> **What to do**
Go through the data and report how many lines include the word "paper", giving only the number.

> **Dataset records**
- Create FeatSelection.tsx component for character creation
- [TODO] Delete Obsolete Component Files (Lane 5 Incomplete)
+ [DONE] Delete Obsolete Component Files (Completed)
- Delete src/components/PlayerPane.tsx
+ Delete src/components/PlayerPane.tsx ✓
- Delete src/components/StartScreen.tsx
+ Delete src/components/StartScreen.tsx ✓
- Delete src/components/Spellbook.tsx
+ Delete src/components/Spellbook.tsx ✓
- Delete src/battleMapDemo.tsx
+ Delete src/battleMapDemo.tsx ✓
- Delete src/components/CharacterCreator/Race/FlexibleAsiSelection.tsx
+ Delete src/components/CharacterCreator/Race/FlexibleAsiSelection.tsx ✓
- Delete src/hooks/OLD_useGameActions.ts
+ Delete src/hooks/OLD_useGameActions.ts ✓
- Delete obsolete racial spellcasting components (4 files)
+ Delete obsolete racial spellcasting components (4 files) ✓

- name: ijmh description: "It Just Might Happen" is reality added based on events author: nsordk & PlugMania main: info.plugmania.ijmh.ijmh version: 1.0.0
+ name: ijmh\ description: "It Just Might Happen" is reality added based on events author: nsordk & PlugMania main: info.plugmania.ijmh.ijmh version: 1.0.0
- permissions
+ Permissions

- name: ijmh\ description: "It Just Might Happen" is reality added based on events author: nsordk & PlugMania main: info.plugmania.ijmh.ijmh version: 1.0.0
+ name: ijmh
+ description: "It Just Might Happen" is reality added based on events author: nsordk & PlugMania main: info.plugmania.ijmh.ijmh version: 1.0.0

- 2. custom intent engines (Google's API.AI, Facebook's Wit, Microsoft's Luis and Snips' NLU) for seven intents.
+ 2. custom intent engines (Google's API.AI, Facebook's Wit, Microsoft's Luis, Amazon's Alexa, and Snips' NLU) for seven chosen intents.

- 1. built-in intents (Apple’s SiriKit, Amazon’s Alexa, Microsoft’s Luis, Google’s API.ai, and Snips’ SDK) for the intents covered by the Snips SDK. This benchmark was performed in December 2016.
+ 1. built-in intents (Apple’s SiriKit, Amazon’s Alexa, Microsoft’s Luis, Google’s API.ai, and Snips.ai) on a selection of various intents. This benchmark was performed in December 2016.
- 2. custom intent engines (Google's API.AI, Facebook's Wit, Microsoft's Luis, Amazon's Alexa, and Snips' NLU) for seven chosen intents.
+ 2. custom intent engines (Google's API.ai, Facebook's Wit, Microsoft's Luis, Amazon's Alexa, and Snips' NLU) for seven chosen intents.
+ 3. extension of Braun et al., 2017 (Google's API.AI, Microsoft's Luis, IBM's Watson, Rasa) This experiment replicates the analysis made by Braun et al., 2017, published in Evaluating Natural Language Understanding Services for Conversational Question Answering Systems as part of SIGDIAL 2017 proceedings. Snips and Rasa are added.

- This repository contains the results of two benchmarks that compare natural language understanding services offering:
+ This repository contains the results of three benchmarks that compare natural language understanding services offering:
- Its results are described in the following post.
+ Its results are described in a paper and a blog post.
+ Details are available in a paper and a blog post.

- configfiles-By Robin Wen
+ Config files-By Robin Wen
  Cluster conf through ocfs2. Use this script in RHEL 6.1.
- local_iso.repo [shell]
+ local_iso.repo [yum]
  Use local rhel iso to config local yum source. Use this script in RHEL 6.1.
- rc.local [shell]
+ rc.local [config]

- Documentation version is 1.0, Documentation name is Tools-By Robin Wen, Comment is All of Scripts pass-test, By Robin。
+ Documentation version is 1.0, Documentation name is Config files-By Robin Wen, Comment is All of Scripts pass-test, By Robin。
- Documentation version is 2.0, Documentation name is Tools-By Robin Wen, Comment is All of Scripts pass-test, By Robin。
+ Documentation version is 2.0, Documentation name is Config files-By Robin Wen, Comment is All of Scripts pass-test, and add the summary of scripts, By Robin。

> **Exercise output**
2